Sunday, June 05, 2005

I had a nice thought, but I ruined it

I was making soup today in the kitchen. I like making soup. Soup is one of my few creative outlets. I can cook what I want, and it's always good. People see the love and notice it. I was ready to come back home and write a large post about how I love to make soup.

But something else happened.

I made ice cream today. Usually that's a good thing. Today it's a bad thing.

I made a batch of creme anglaise (that's ice cream base for you non-frenchies) and flavored it with some reduced Guinness (yummy ... although don't go trying to make a beer reduction sauce ... hops can cause big problems). After I put it in the ice cream machine to churn, I had to go upstairs to make some sabayon.

When I came back, the ice cream looked frozen. Good. Time to give it a quick taste test.

Tastes fine, but ... there's that texture. It's grainy. It's not the anglaise, it wasn't broken when I made it ... I even passed it through cheesecloth. So what was the grainyness? As I passed it around in my mouth, I realized with some amusement and horror that it was ...

BUTTER! I had made butter with ice cream. I didn't think that was possible.

So, I melted the ice cream back into creme anglaise, hoping to get a second chance at churning the creme. No dice. It's still butter. Throw the ruined creme anglaise down the drain, and just clock out and go home. Ice cream can wait until tomorrow. I'd already made a batch of vanilla and that would have to do for the day.

I vaguely remember that butter fat globules stay in suspension until heated to a certain temperature or agitated too much. So I either heated my creme anglaise too hot, my cream was ultra-pasteurized, or I overchurned my ice cream. I did add a new type of cream we had just gotten into the restaurant, so I need to check that in the morning to see if it's ultra-pasteurized. Or I could have just overchurned it.

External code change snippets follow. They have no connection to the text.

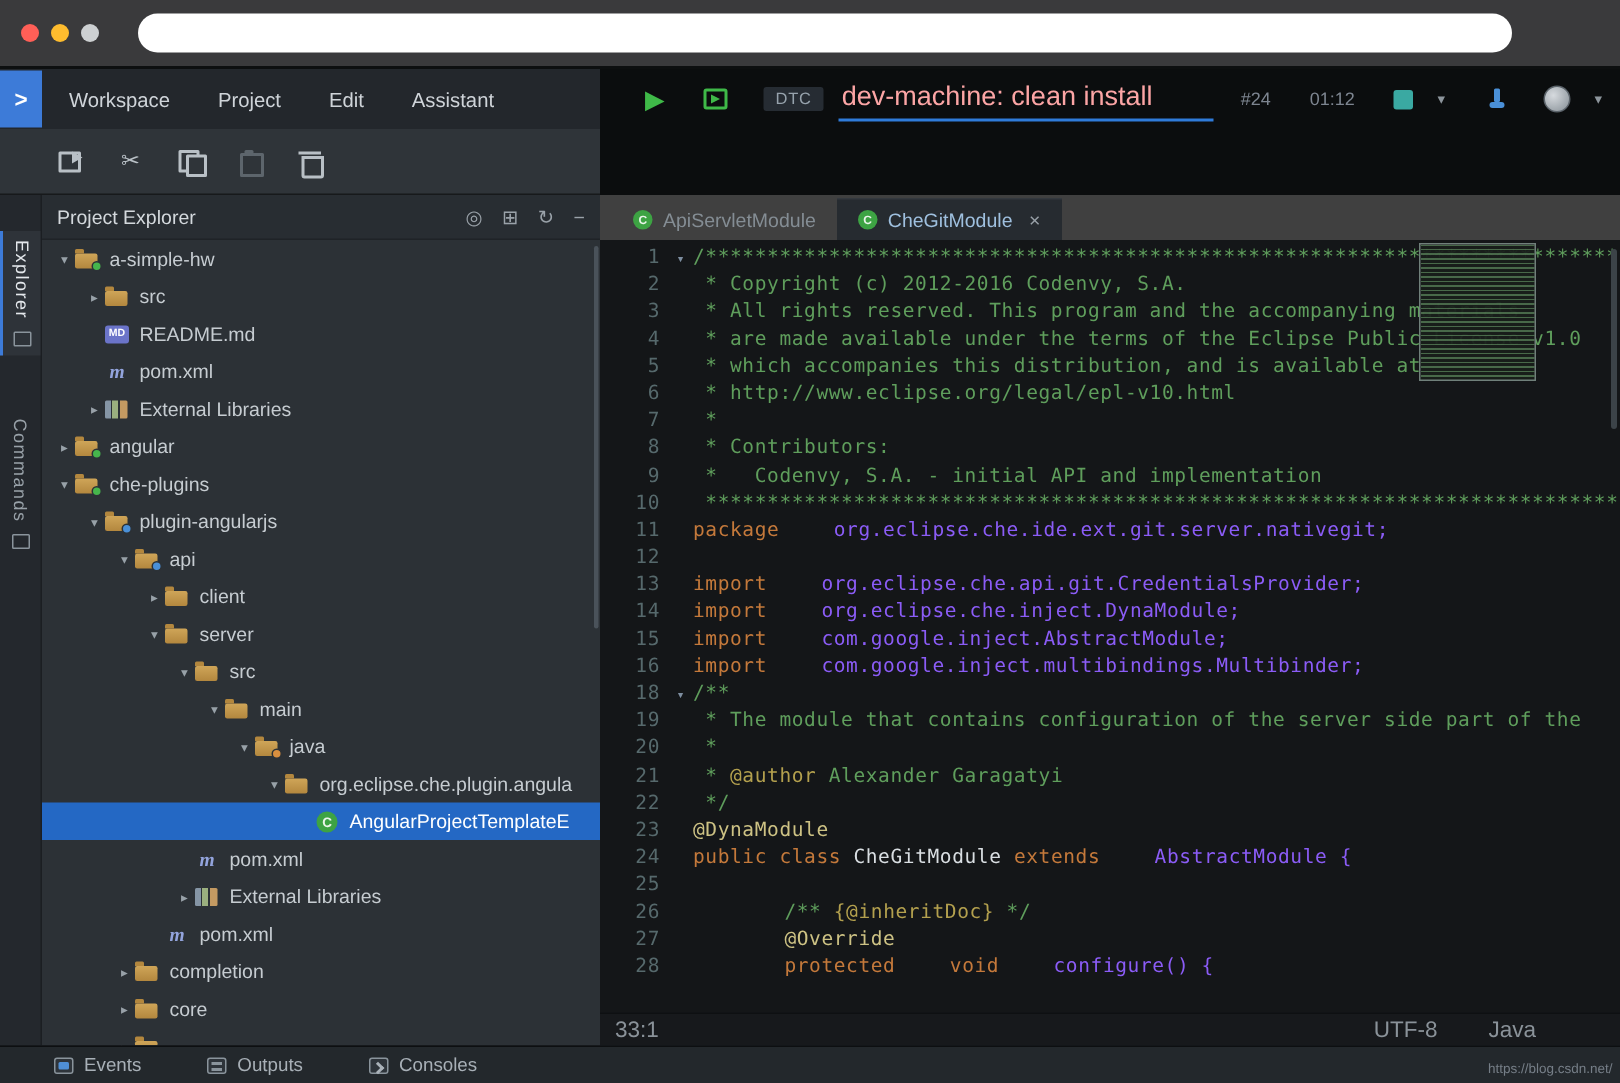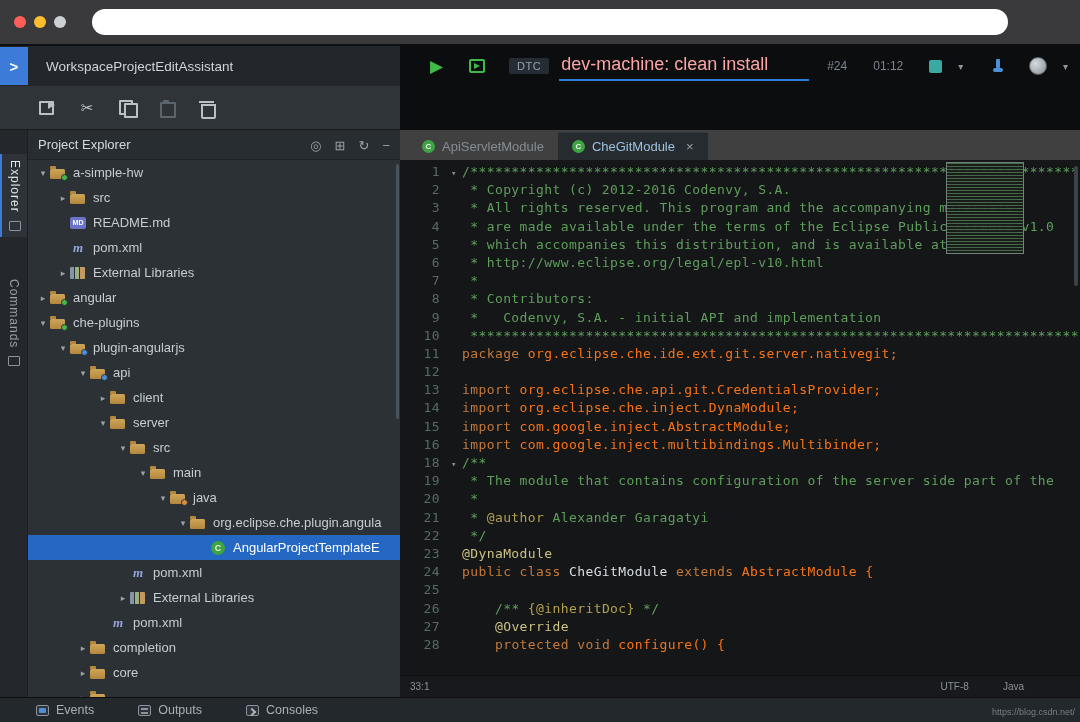--- a/index.html
+++ b/index.html
@@ -17,7 +17,7 @@
   #menu-row { position:absolute; left:0; top:44px; width:1080px; height:42px; display:flex; }
   #menu-left { width:400px; height:100%; background:#23272c; display:flex; align-items:center; border-top:2px solid #0d0f10; }
   #che-logo { width:28px; height:38px; background:#3d7bd8; color:#fff; font-weight:bold; font-size:15px; display:flex; align-items:center; justify-content:center; flex:none; }
-  #menu-items { display:flex; align-items:center; padding-left:18px; }
+  #menu-items { display:flex; align-items:center; gap:32px; padding-left:18px; }
   .menu-item { color:#cfd4d9; font-size:13.5px; cursor:default; }
 
   

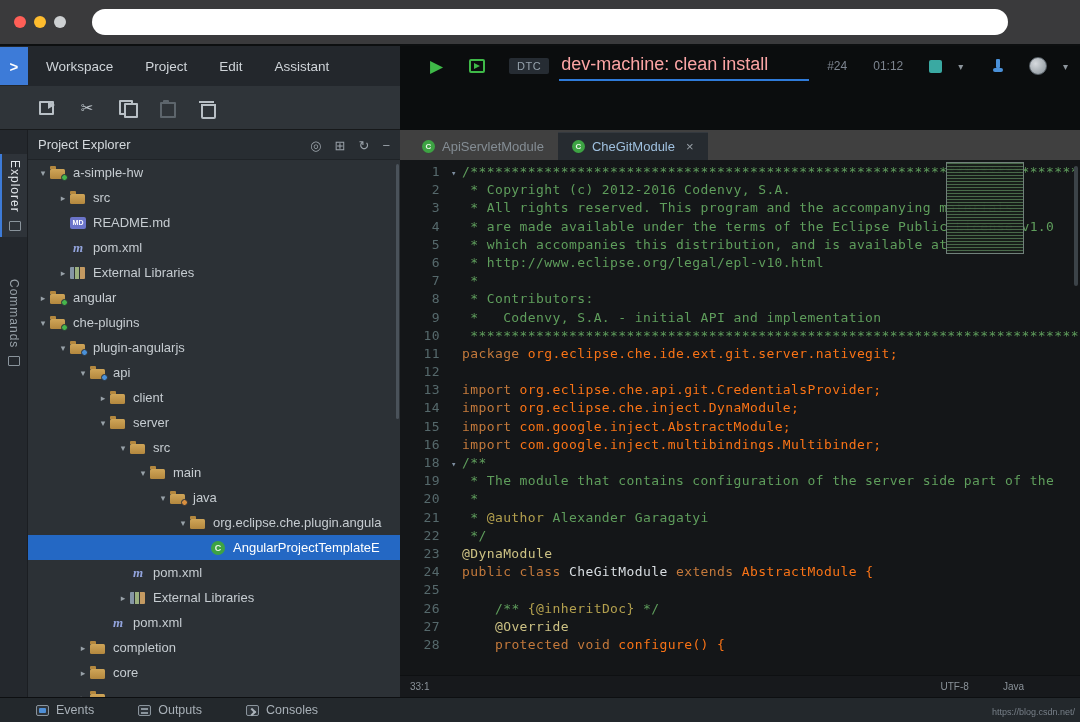--- a/index.html
+++ b/index.html
@@ -101,7 +101,7 @@
   .ltext { white-space:pre; overflow:hidden; }
   .seg-cm { color:#5f9e5c; }
   .seg-kw { color:#c4793b; }
-  .seg-pl { color:#f97316; }
+  .seg-pl { color:#8b5cf6;margin-left:28px; }
   .seg-ann { color:#cdc284; }
   .seg-doc { color:#b3a04e; }
   .seg-cls { color:#d9dee2; }

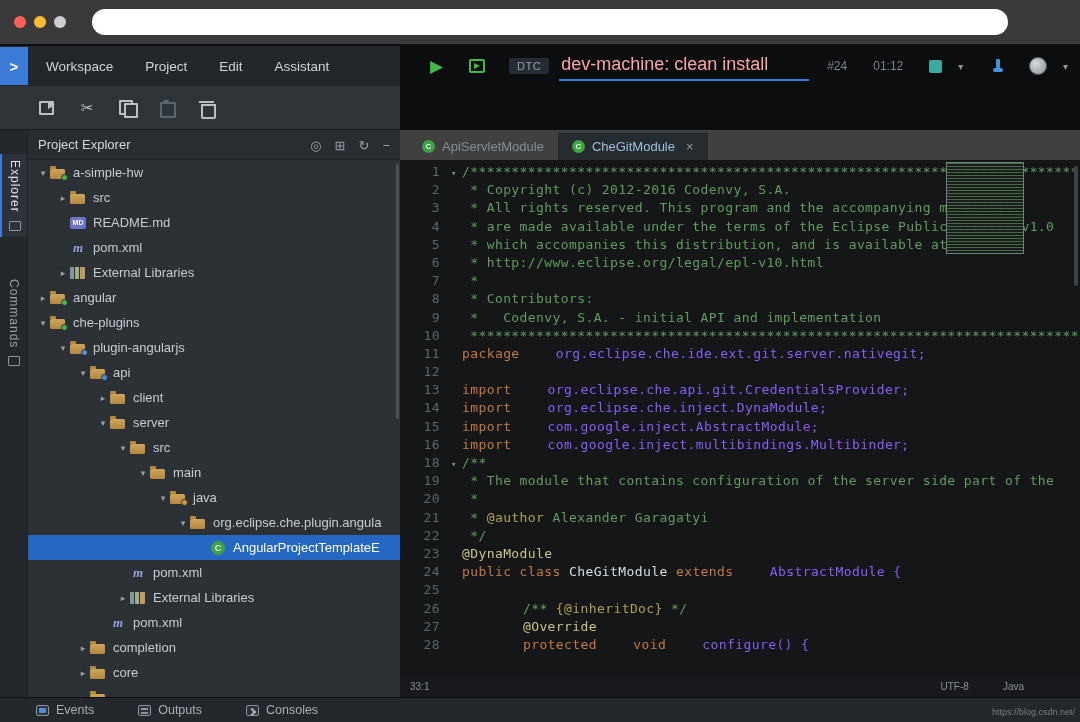--- a/index.html
+++ b/index.html
@@ -108,7 +108,7 @@
   #minimap { position:absolute; top:2px; right:56px; width:78px; height:92px; background:rgba(24,30,27,.94); border:1px solid #70807a;
              background-image:repeating-linear-gradient(180deg, rgba(120,180,120,.5) 0 1px, transparent 1px 3px); background-clip:padding-box; }
   #editor-scroll { position:absolute; right:2px; top:6px; width:4px; height:120px; background:#3c4348; border-radius:2px; }
-  #status-bar { height:22px; flex:none; background:#17191c; display:flex; align-items:center; padding:0 10px; font-size:10px; color:#8a9299; border-top:1px solid #0e1012; }
+  #status-bar { height:22px; flex:none; background:#17191c; display:flex; align-items:center; padding:0 10px; font-size:15px; color:#8a9299; border-top:1px solid #0e1012; }
   #status-right { margin-left:auto; display:flex; gap:34px; margin-right:46px; }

I wish that's something they had explained back at school. Oh well ... I think the real tragedy here is the beer that wasn't able to live out its life as a happy little scoop of ice cream.

I would say that somewhere my pastry instructor is laughing ... but he's not. He's French. He'd just give a disgusted little smirk ... which, actually, makes me laugh even more about the whole thing.

7 Comments:

At 3:56 PM, June 06, 2005, -Tim, the other lindy chef said...

HAHAHAHAHAHAHAHAHAHAHAHAHAHAHAHAHA!!!!!!!!, hey but who really cares, beer flavored butter...
Fat makes everything better..

 
At 5:16 PM, June 06, 2005, LindyChef said...

It gets even better ... today I made an ice cream of the day to make up for yesterday's fiasco ... the flavor?

Buttermilk.

 
At 6:21 PM, June 06, 2005, Henry Hui Hui said...

Now Jameson flavoured ice cream, that would be worth the trip

 
At 6:17 PM, June 07, 2005, Estefan said...

You edited me you fuck. Marty your not a bad ass fuck up "cook" until you make a drunk ass of yourself. Jesus christ.

 
At 9:31 PM, June 07, 2005, LindyChef said...

They crossed the lines of good taste, man ... drunk posts usually do, so I got rid of them.

Besides, you owe me a phone call after your butt somehow dialed my number the other day.

 
At 4:08 PM, June 08, 2005, -Tim, the other lindy chef said...

ok first of all I live in Pasadena, not San Diego, I have not lived in san diego for almost three years...
and second of all, wait, not, there is none..
anyway, probably see you at the seattle exchange, so the misadventures can have another weekend to start before I am up there for good

 
At 5:25 PM, June 23, 2005, Anonymous said...

I was just watching Good Eats, frozen desserts episode. One of Alton's tidbits was not to user heavy cream in your base because you're likely to end up with butter.